TASK GOAL: Each line below from the one containing "tax: 5% = 101.06 -> 5% = 119.96" through the one containing "balance: 1912.30 -> 2309.08" is to be given again exactly, and no line outside that span.

EXCERPTED DATA:
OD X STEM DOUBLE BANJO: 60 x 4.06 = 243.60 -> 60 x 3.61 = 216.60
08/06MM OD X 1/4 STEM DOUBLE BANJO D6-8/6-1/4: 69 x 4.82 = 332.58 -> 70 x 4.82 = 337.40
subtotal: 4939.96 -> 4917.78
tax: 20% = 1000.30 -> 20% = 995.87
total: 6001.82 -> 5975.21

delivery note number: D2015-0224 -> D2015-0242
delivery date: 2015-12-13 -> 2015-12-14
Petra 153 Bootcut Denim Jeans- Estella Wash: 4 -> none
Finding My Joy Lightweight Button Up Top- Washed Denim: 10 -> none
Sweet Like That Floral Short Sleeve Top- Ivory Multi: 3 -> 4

* * *

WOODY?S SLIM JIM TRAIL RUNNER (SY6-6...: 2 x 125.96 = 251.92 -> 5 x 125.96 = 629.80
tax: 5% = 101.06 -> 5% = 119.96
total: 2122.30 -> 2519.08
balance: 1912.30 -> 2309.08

...

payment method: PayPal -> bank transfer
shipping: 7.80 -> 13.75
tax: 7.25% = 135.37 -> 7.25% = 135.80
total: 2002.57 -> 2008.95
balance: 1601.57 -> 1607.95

RESULT:
tax: 5% = 101.06 -> 5% = 119.96
total: 2122.30 -> 2519.08
balance: 1912.30 -> 2309.08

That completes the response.